TASK INPUT section start
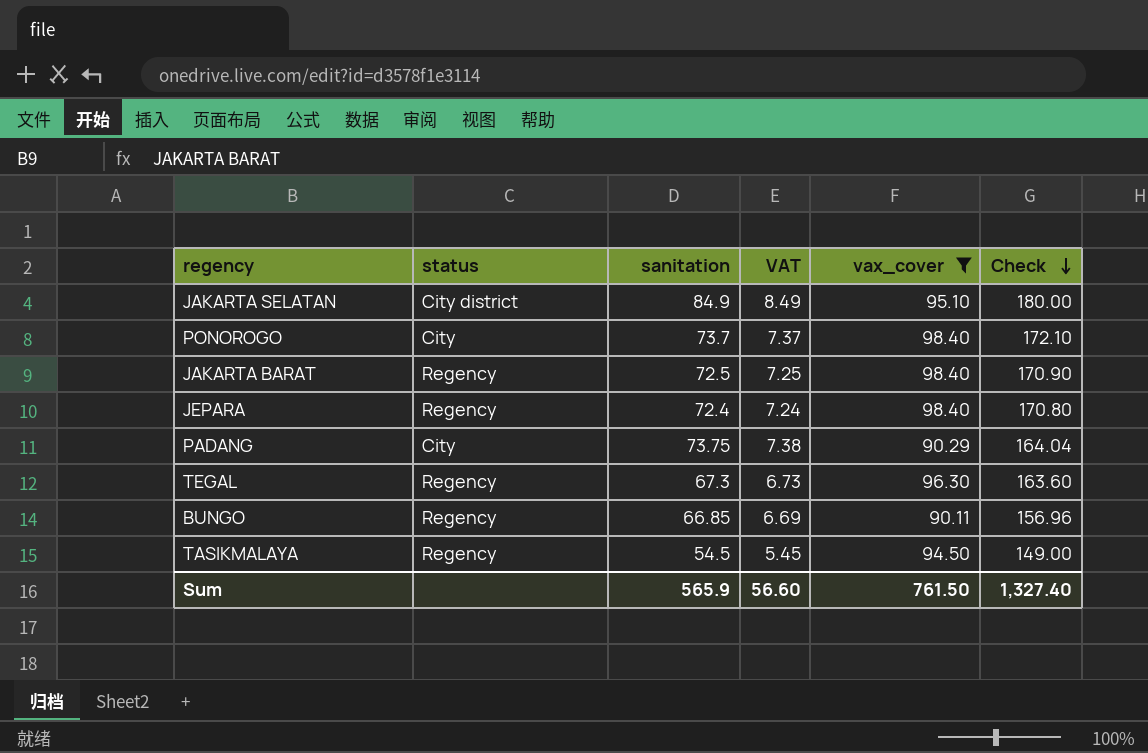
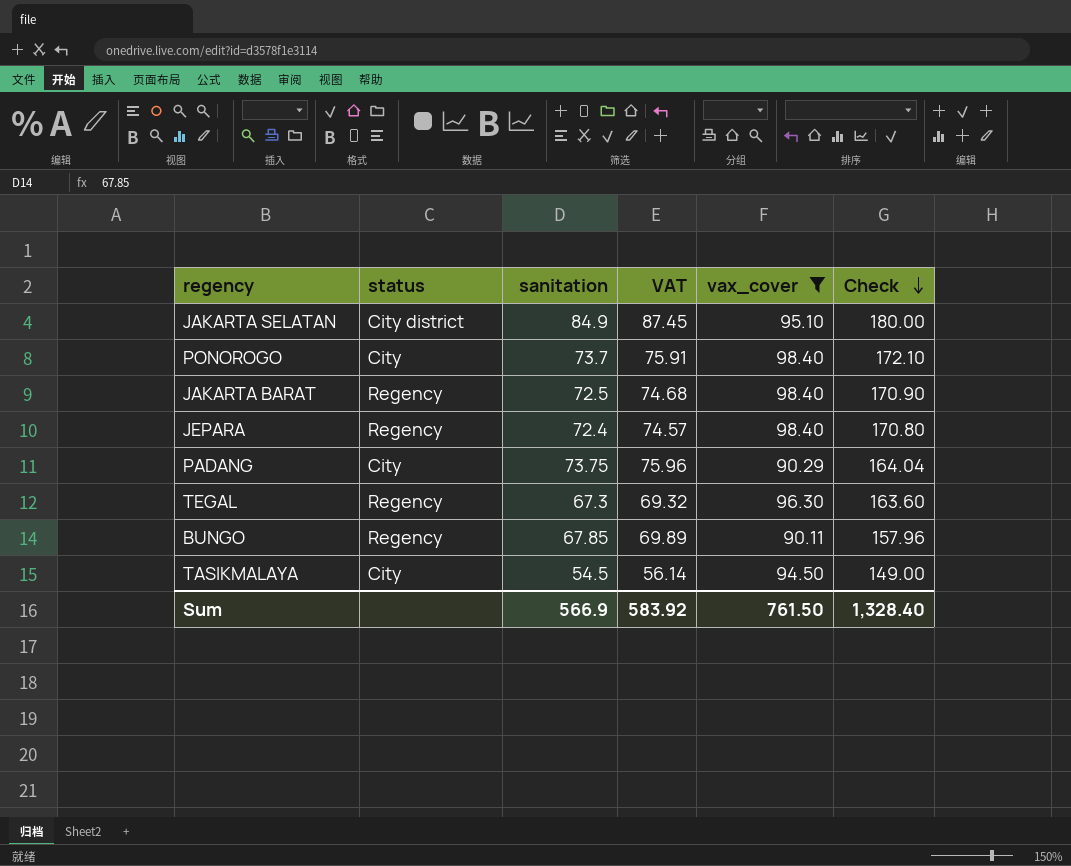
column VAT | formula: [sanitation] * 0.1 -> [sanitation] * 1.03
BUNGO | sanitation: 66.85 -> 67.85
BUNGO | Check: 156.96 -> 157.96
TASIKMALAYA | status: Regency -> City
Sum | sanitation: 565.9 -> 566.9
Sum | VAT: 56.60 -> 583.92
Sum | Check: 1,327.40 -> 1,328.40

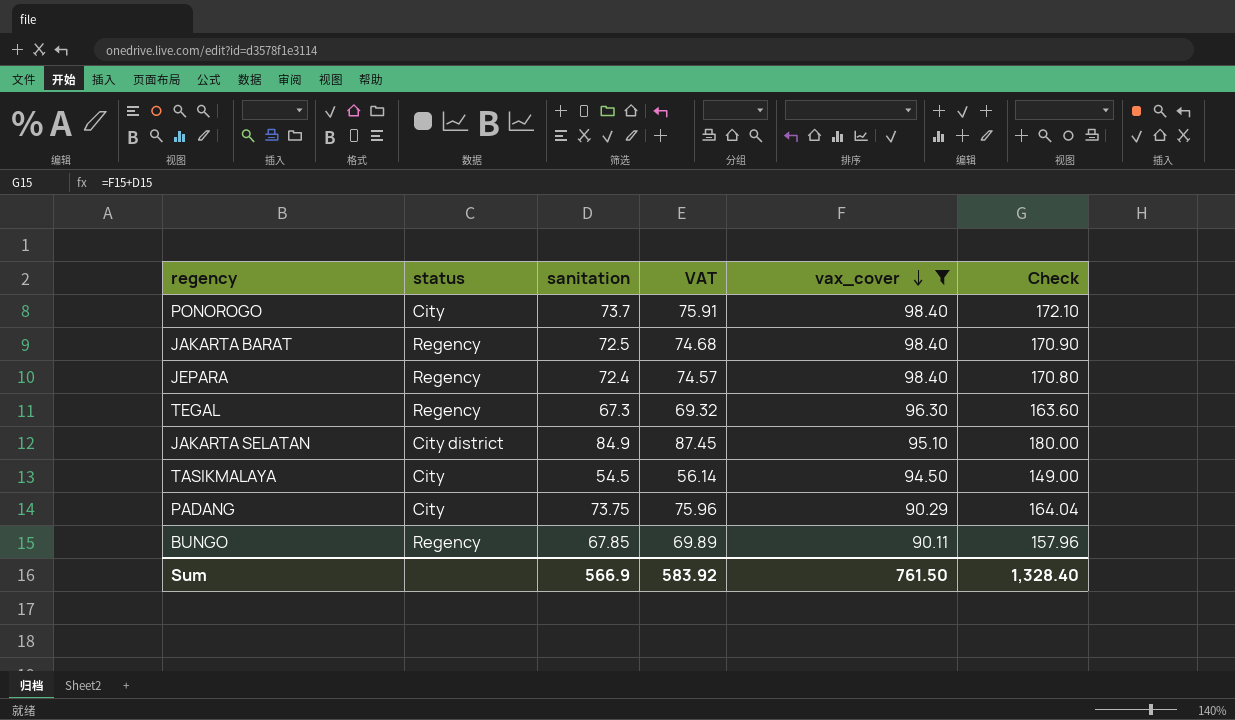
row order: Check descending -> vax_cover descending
TASK INPUT section end
TASK INPUT section start
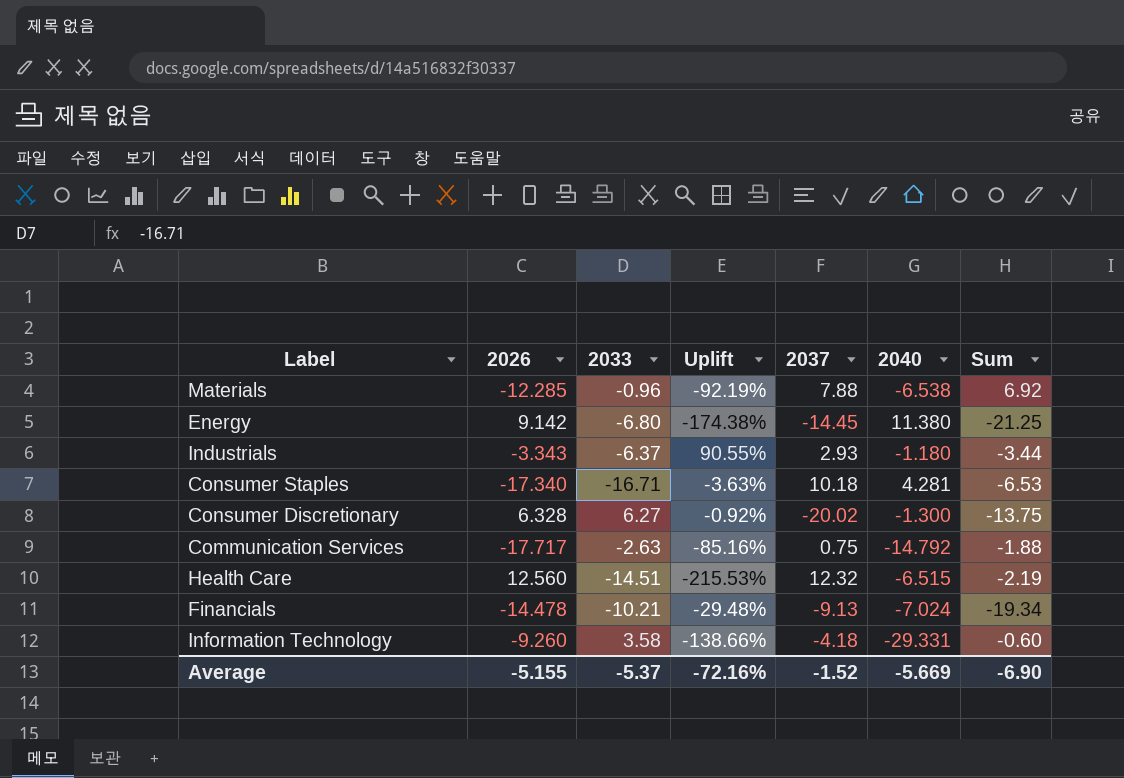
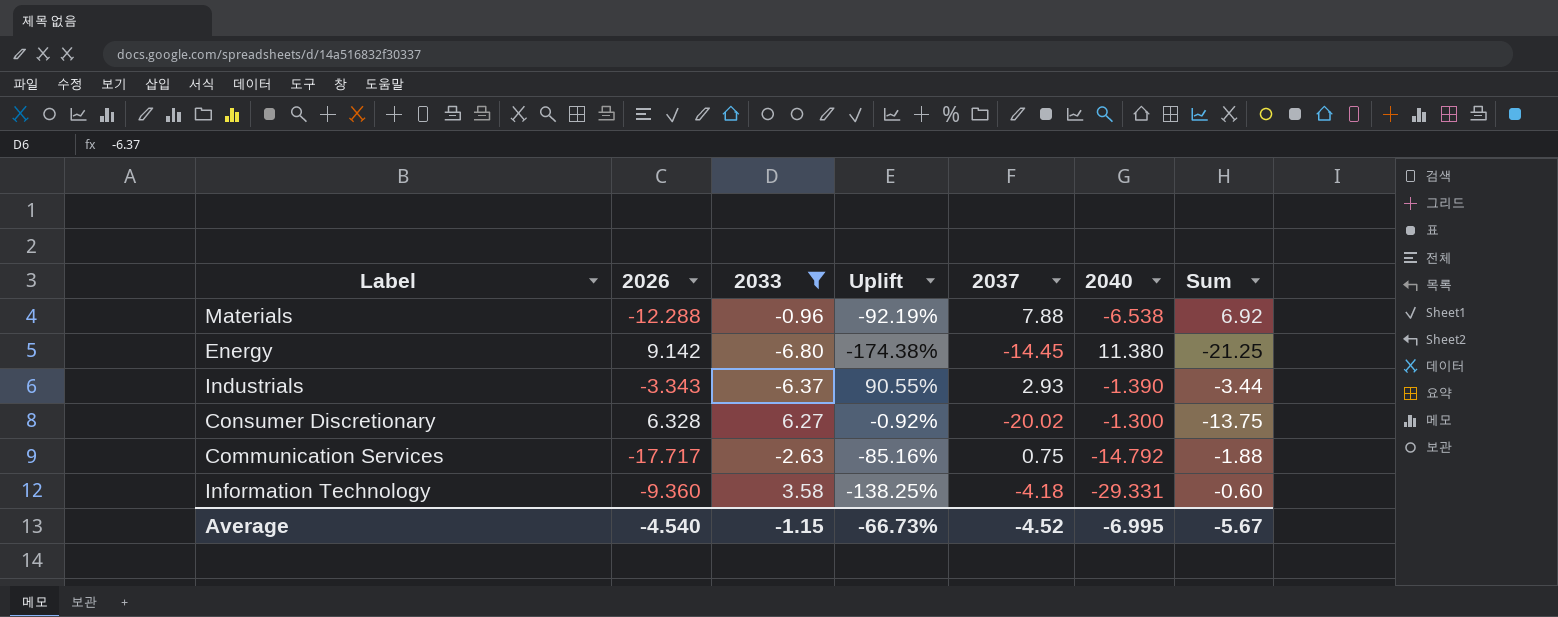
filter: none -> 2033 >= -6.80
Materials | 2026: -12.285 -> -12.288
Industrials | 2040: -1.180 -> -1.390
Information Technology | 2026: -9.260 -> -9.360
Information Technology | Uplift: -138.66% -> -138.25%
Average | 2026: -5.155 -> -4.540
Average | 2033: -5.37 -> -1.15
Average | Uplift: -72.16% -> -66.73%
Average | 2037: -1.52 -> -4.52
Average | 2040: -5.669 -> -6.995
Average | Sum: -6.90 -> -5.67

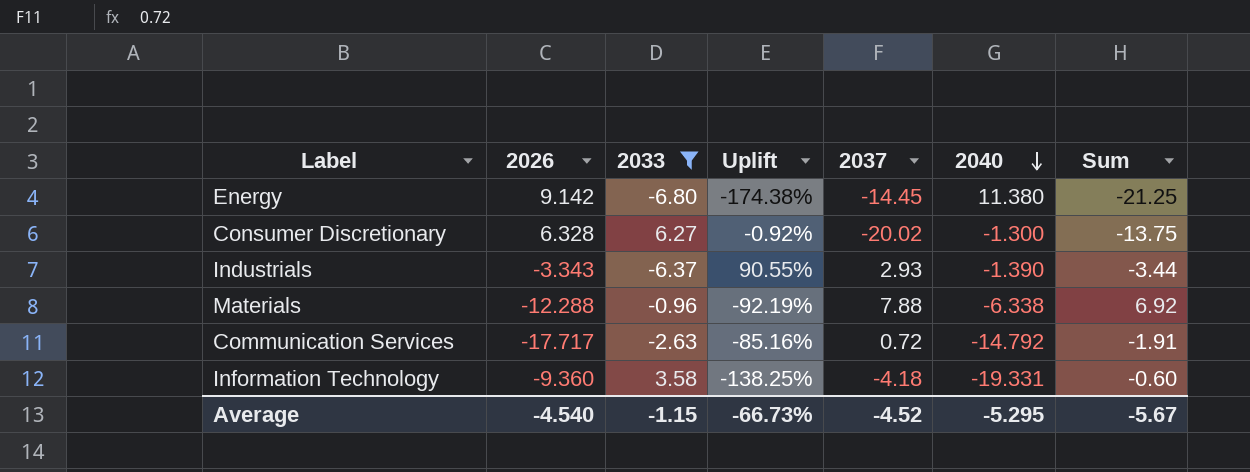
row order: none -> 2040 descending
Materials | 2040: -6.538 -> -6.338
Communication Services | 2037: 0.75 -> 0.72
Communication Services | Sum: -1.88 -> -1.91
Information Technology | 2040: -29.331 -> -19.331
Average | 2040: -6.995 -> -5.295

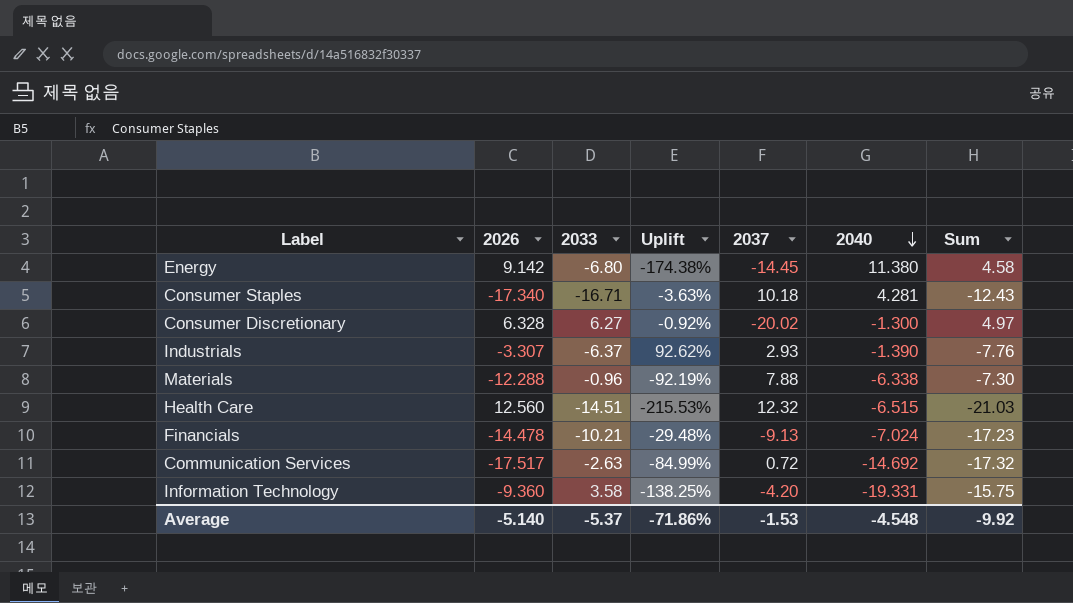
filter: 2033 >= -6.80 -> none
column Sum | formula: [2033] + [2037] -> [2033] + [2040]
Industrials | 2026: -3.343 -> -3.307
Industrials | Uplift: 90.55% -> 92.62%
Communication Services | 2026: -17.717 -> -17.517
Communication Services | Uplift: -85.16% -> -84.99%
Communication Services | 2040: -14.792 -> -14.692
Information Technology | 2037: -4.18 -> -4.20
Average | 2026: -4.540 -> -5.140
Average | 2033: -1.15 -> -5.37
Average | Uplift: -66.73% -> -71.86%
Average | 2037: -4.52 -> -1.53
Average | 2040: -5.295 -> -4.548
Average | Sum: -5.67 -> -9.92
TASK INPUT section end
TASK INPUT section start
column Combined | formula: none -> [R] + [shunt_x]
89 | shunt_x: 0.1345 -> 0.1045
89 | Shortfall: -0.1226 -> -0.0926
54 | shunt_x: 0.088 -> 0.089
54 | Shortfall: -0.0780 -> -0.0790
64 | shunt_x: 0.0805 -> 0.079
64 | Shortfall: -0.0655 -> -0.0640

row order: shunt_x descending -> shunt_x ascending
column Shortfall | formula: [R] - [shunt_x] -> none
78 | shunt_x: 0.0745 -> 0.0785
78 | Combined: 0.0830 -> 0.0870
TASK INPUT section end
- [EXERCISE GOAL]: Exactly the lines above from the one that contains "column VAT |" down to the one that contains "row order: Check" are to be output, both ends kept and pictures omitted.

- [RESPONSE TO THE TASK]:
column VAT | formula: [sanitation] * 0.1 -> [sanitation] * 1.03
BUNGO | sanitation: 66.85 -> 67.85
BUNGO | Check: 156.96 -> 157.96
TASIKMALAYA | status: Regency -> City
Sum | sanitation: 565.9 -> 566.9
Sum | VAT: 56.60 -> 583.92
Sum | Check: 1,327.40 -> 1,328.40

row order: Check descending -> vax_cover descending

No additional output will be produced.